_Exercise goal_: Look below for the line that contains "Pileje: 200 x 21.65 - 12% = 3810.40 -> none", then copy it and each following line exactly, through and including the line that contains "total: 7694.46 -> 2922.79".

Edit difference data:
◆ ◆ ◆
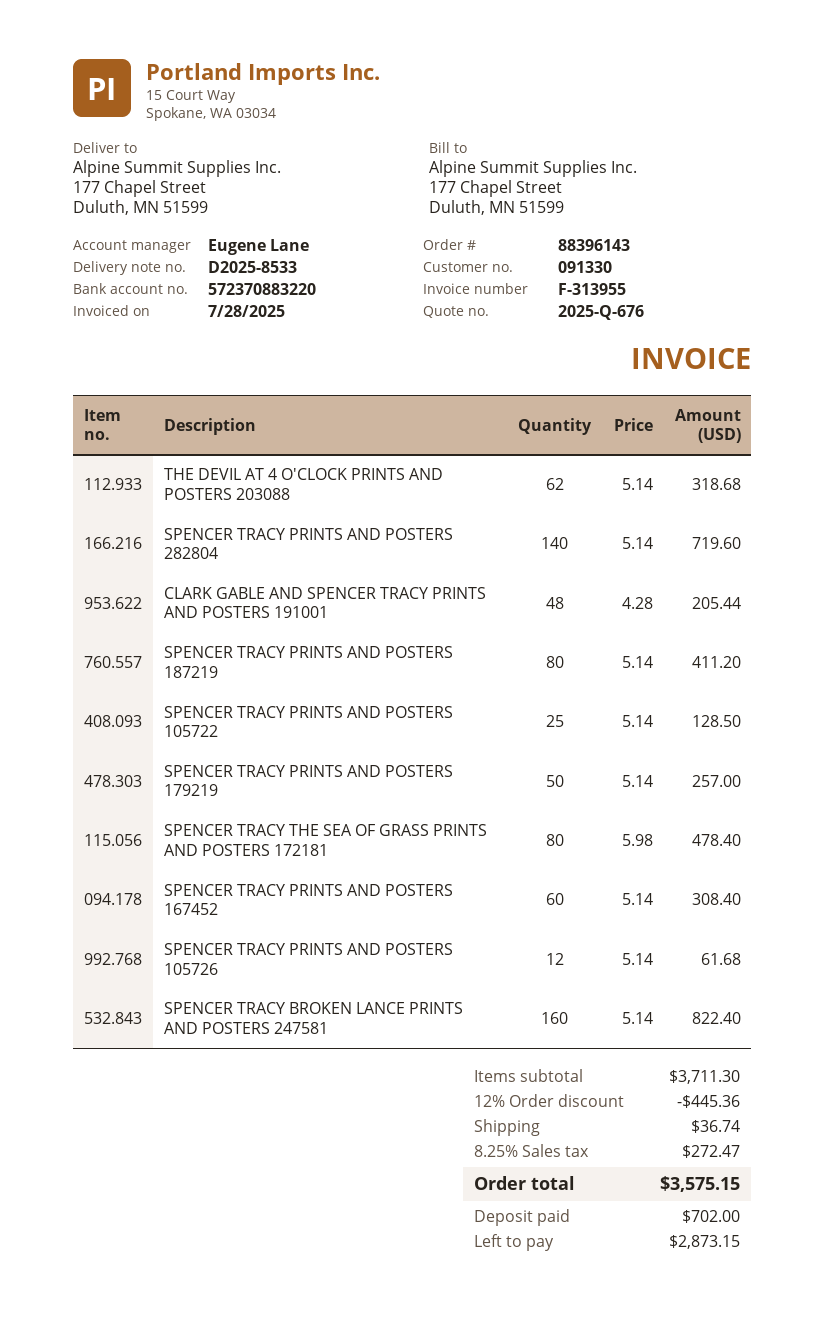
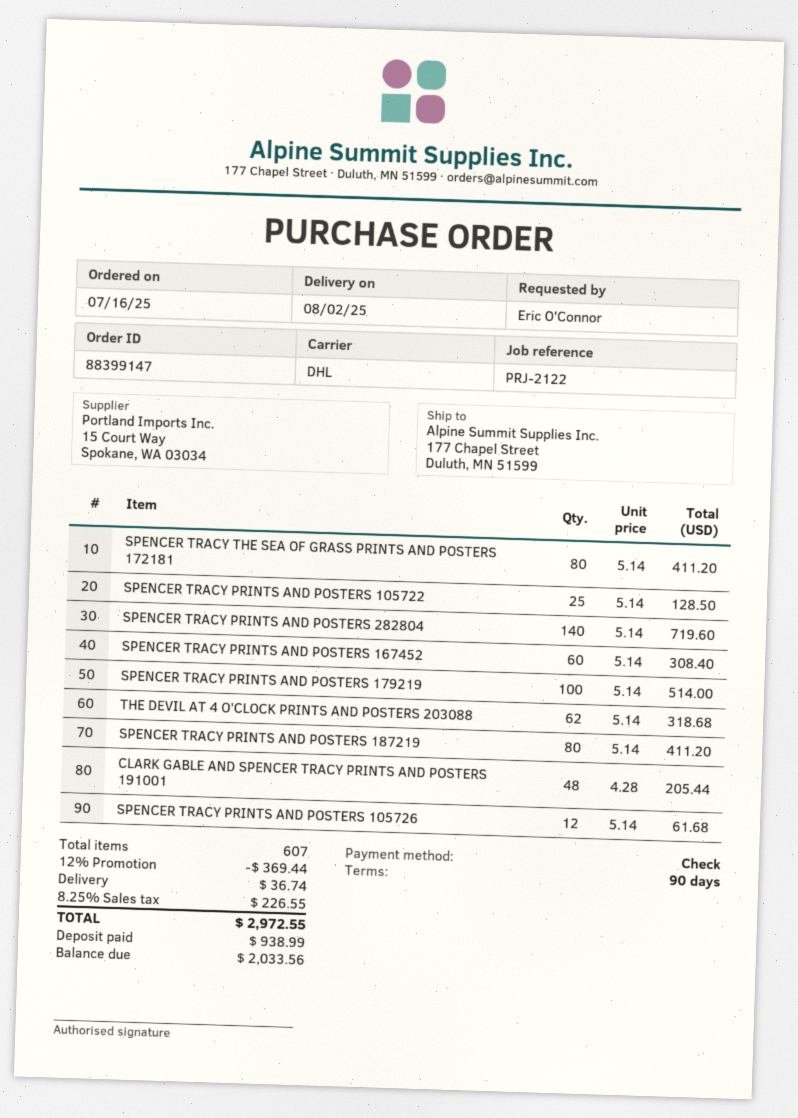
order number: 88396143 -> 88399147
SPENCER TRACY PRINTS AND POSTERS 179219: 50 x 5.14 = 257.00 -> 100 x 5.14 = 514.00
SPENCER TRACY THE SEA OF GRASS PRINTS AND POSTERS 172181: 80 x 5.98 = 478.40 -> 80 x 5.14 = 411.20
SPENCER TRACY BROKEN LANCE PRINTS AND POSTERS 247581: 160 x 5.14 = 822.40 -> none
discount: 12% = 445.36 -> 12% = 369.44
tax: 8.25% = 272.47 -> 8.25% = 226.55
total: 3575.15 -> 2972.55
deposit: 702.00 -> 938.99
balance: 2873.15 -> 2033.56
◆ ◆ ◆
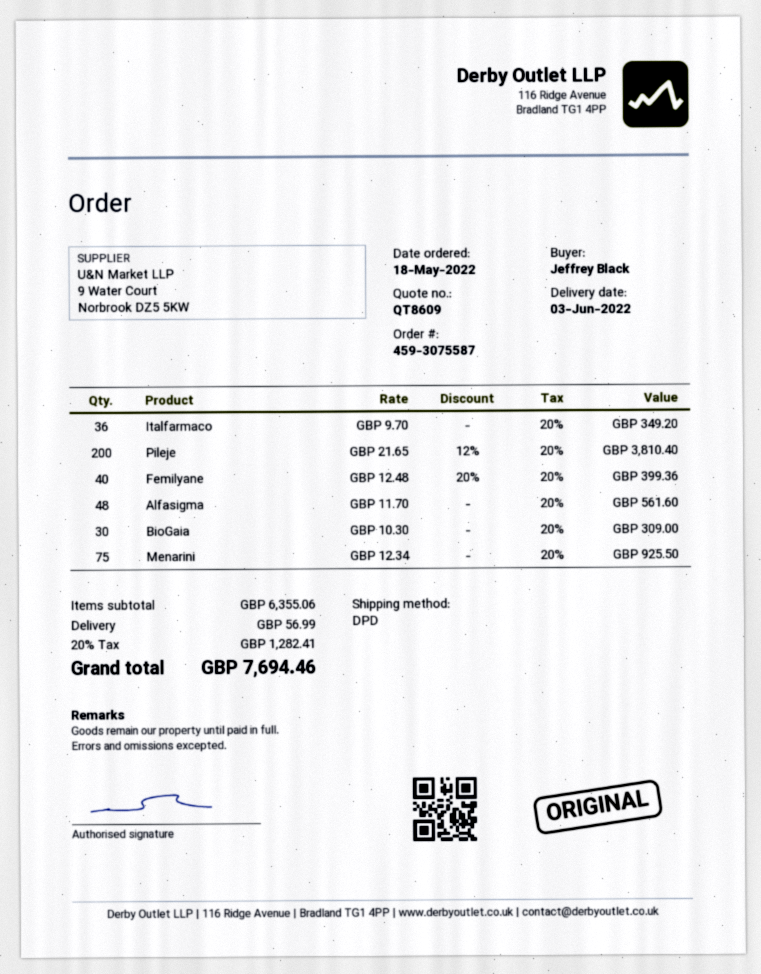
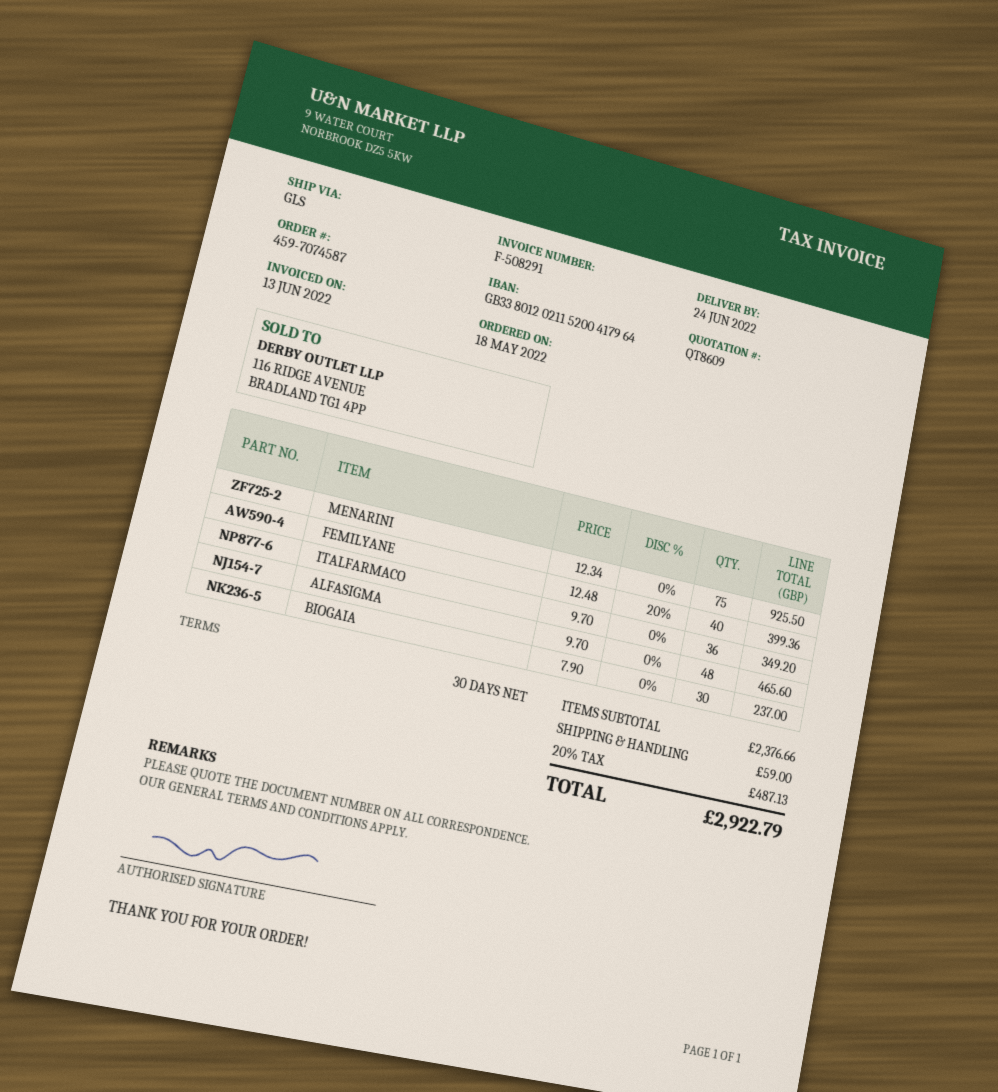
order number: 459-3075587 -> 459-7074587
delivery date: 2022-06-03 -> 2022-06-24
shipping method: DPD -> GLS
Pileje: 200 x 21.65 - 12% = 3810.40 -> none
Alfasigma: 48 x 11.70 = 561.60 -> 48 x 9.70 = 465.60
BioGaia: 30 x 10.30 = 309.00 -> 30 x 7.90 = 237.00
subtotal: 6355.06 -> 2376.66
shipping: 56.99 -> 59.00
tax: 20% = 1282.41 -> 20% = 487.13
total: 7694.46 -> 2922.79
◆ ◆ ◆
_Your solution_:
Pileje: 200 x 21.65 - 12% = 3810.40 -> none
Alfasigma: 48 x 11.70 = 561.60 -> 48 x 9.70 = 465.60
BioGaia: 30 x 10.30 = 309.00 -> 30 x 7.90 = 237.00
subtotal: 6355.06 -> 2376.66
shipping: 56.99 -> 59.00
tax: 20% = 1282.41 -> 20% = 487.13
total: 7694.46 -> 2922.79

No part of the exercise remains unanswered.